Ever since the first two modems mated, only about 10% of visitors to any online forum ever post – and the vast majority of those postings come from the top 1% in a highly unequal power-law distribution. Everyone else...lurks. They read, they watch, they go back to what they were doing, silently. To be fair, lurking is not evenly distributed: someone who lurks on one site may be one of the most active posters on another, but I'm not aware of research studying that sort of behavioural variation.
Despite its status as a majority activity, lurking has attracted very little attention in general as a topic worthy of study. Until now: Joanne McNeil's Lurking: How a Person Became a User, goes back to the earliest days of online interaction to reframe internet history as our story, as we experienced the profound power shift that has taken place.
The promise in the 1990s was an internet that empowered individuals at the expense of large companies; the reality in 2021, after a couple decades of creeping change, is an internet in which large companies are overwhelming everything, online and off. Eventually we're all lurkers on this bus.
SEE: Hiring Kit: Market research analyst (TechRepublic Premium)

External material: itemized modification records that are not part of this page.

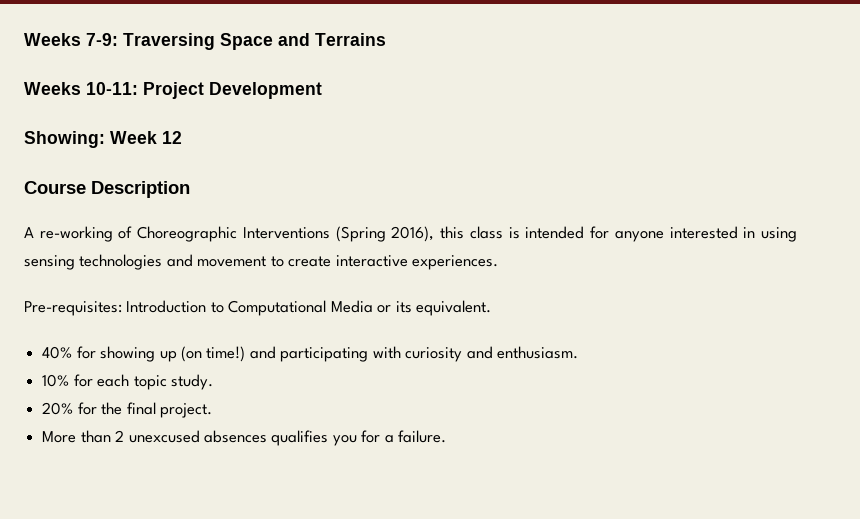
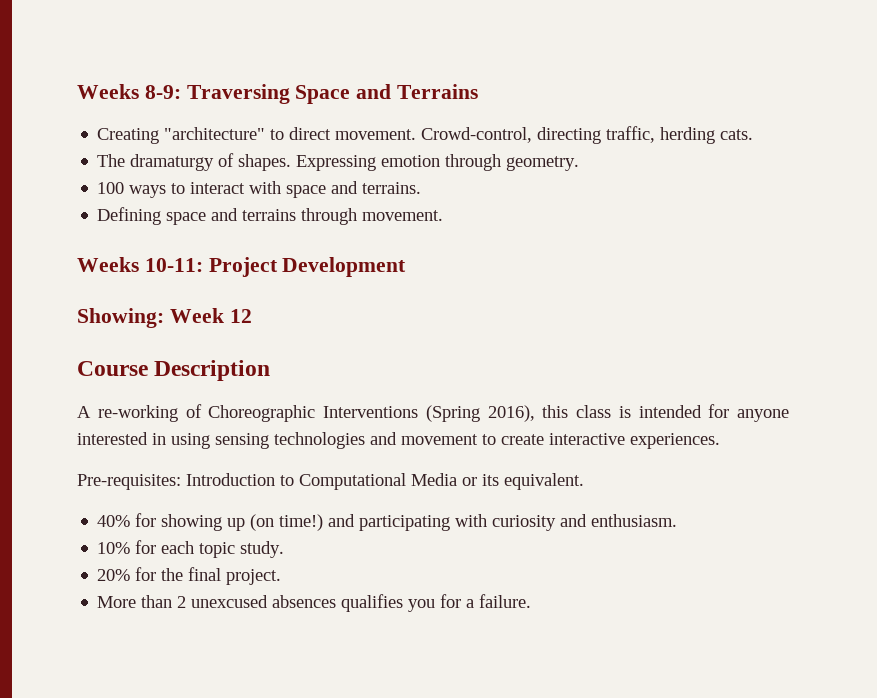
[24,33,118,46] Weeks 7-9: -> [77,84,181,99] Weeks 8-9:
(386, 39) none -> [97,126,754,144] [97,153,580,171] [97,181,422,198] [97,207,444,225] // Creating "architecture" to direct movement. Crowd-control, directing traffic, herding cats. // The dramaturgy of shapes. Expressing emotion through geometry. // 100 ways to interact with space and terrains. // Defining space and terrains through movement.

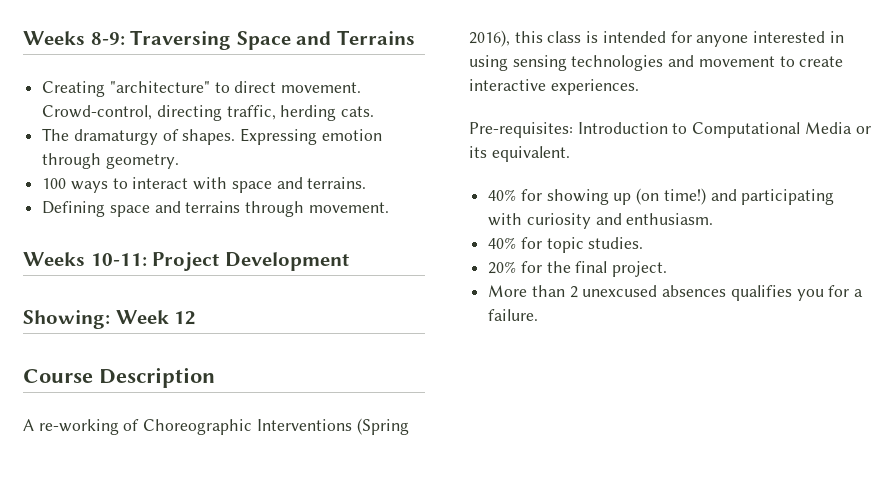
[97,540,285,558] 10% for each topic study. -> [488,237,644,253] 40% for topic studies.

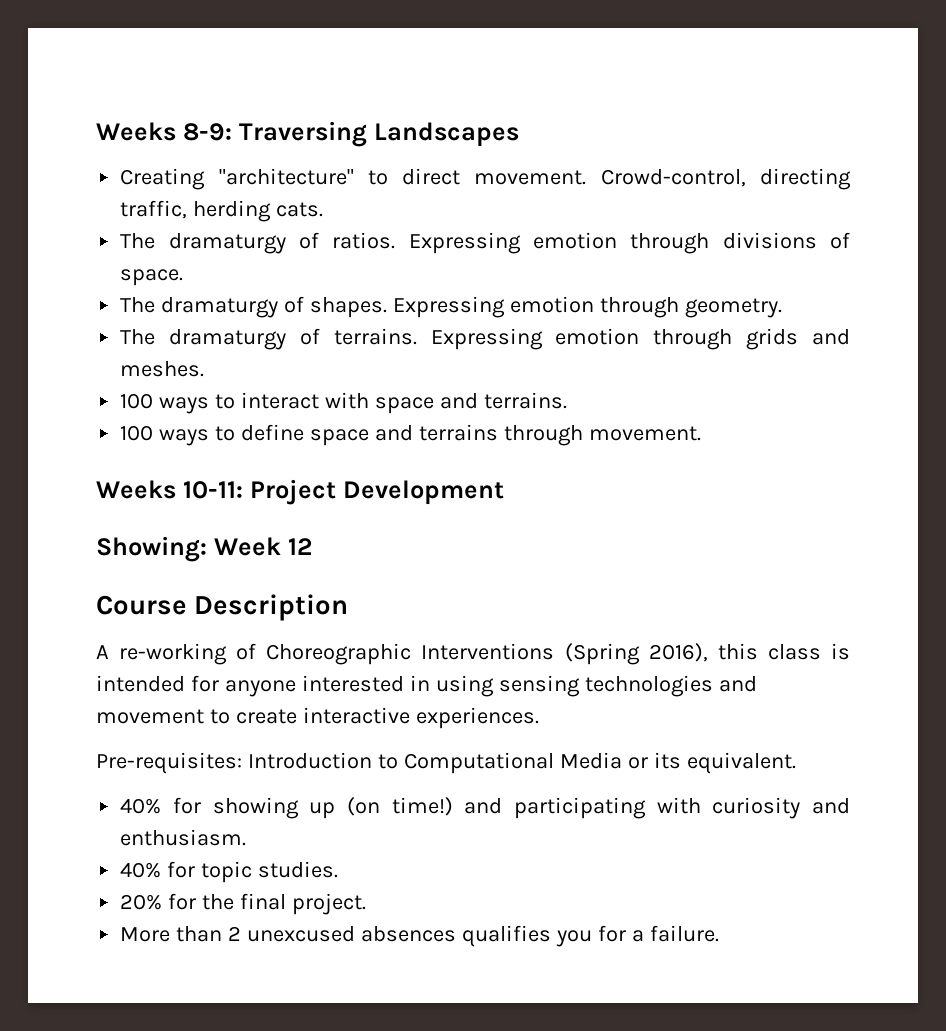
[236,30,415,50] Space and Terrains -> [373,122,519,147] Landscapes
(375, 111) none -> [120,232,851,254] [120,269,184,286] // The dramaturgy of ratios. Expressing emotion through divisions of space.
(179, 161) none -> [120,328,851,350] [120,361,205,377] // The dramaturgy of terrains. Expressing emotion through grids and meshes.
[42,201,106,217] Defining -> [120,424,305,446] 100 ways to define

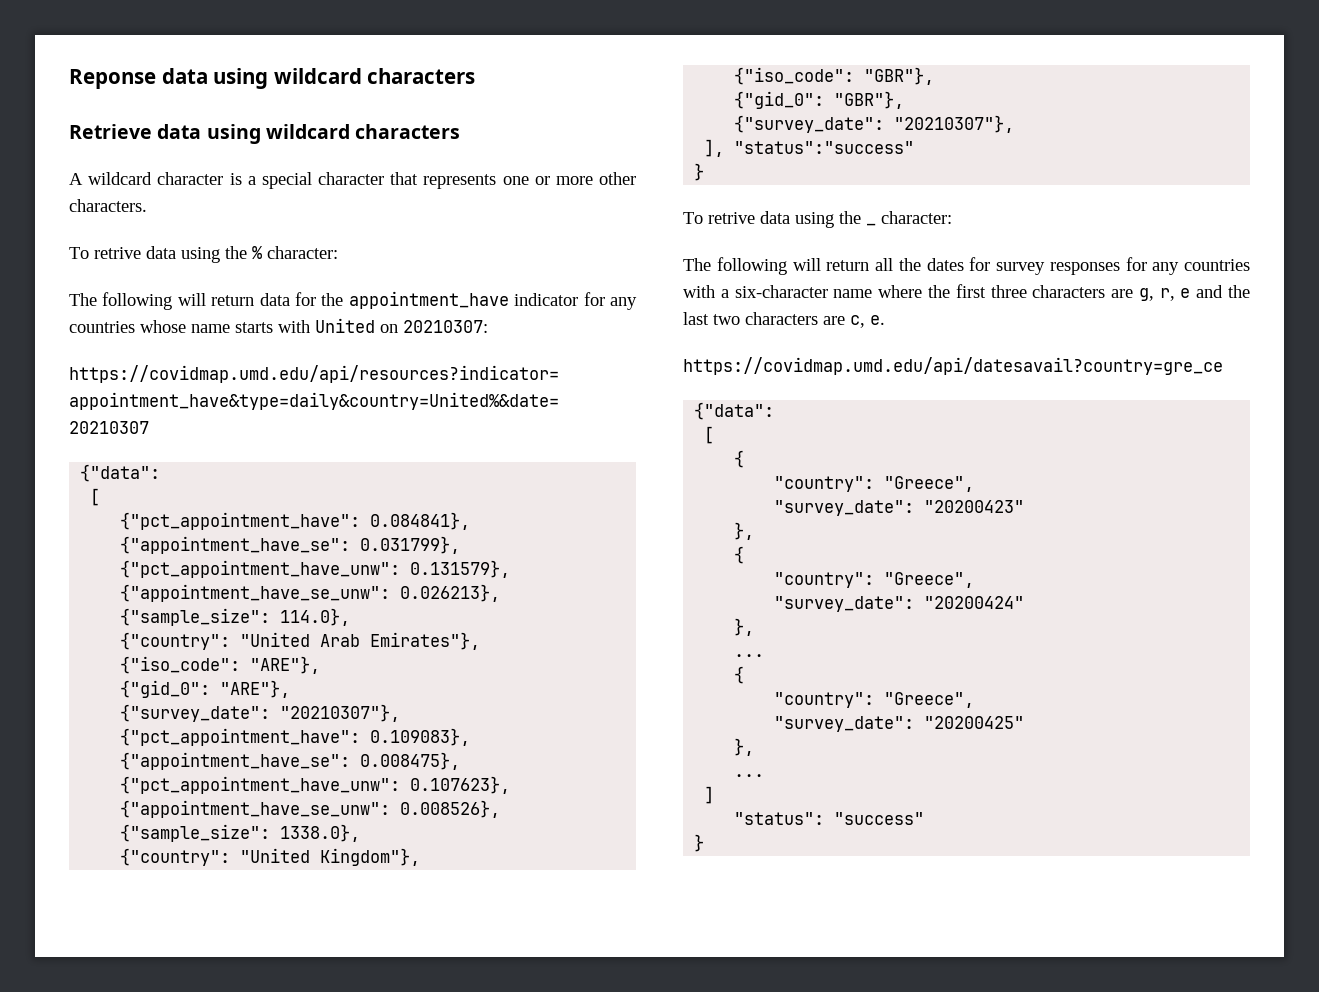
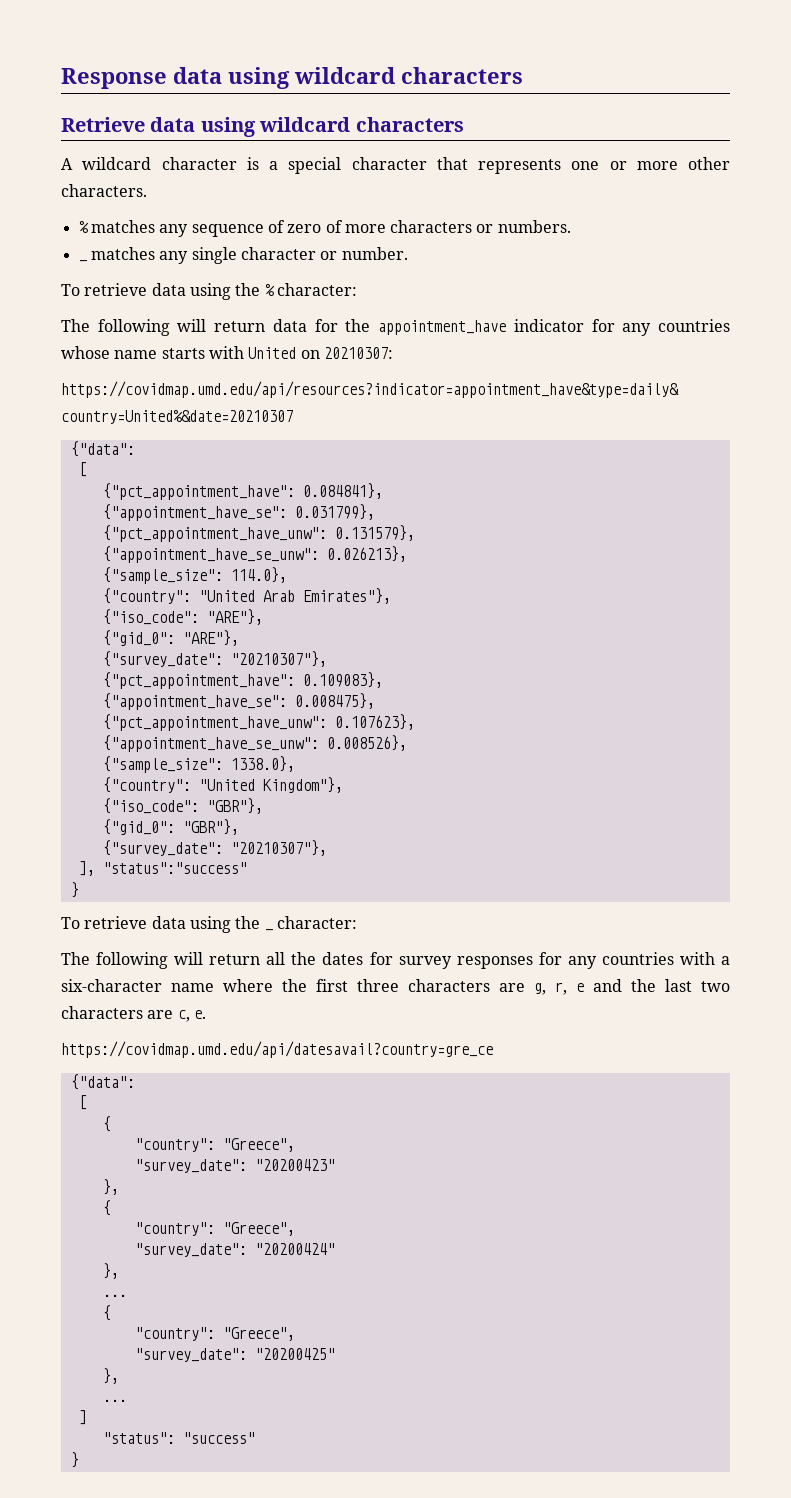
[69,69,156,89] Reponse -> [61,68,167,89] Response
[69,247,141,259] // To retrive -> [78,220,571,237] [78,260,87,262] [90,247,408,264] [61,283,148,296] // % matches any sequence of zero of more characters or numbers. // _ matches any single character or number. // To retrieve
[708,212,755,224] retrive -> [84,916,148,929] retrieve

We ourselves laid ourselves open by wanting a technically easier life. The user control of the 1990s internet came with profound technical challenges – no wonder we fled to the handful of sites that offered to do all the hard stuff for us. In a discussion of the GirlGamers subReddit, McNeil highlights the advantages to moderator Kat Lo of using Reddit, which functions for the group as a troll filter for their closely controlled Discord server: it's free, and requires no coding, and is both more accessible and less user-controllable than anything available 20 years ago.
Accessibility vs user control
Early systems – McNeil remembers bulletin boards and studies New York's ECHO community, although not San Francisco's more famous The WELL – were hard to learn, but in return users could often write their own tools (one such, on London's CIX, allowed you to go back and read, perhaps to delete, the drunken postings of the night before). Facebook and Twitter don't even provide decent management tools for friends and follower lists.
The disadvantage is that Reddit, which is basically Usenet with a graphical interface and advertising, has what Lo describes to McNeil as "idiot libertarian" founding principles that make it hard for non-conforming groups like intersectional feminists to carve out a comfortable space for themselves.
McNeil does a thorough job of charting both her personal internet history and the profound wider changes that have turned the online world into a vector for collecting raw material – us – for exploitation.
"It is a haunting," she writes of the way old postings we've forgotten take on new forms – for example, old photographs posted for family and friends that are suctioned into databases to train facial recognition systems.
Neither regulation nor decentralisation is enough to fix this internet, McNeil concludes, offering as an alternative model the public library, where librarians mastermind community, curation, and other needs (in New York a homeless person with a job interview can apparently check out a suit jacket or a nice purse) as well as simple access to information.
A place that welcomes, rather than entraps. A place that remains truly public.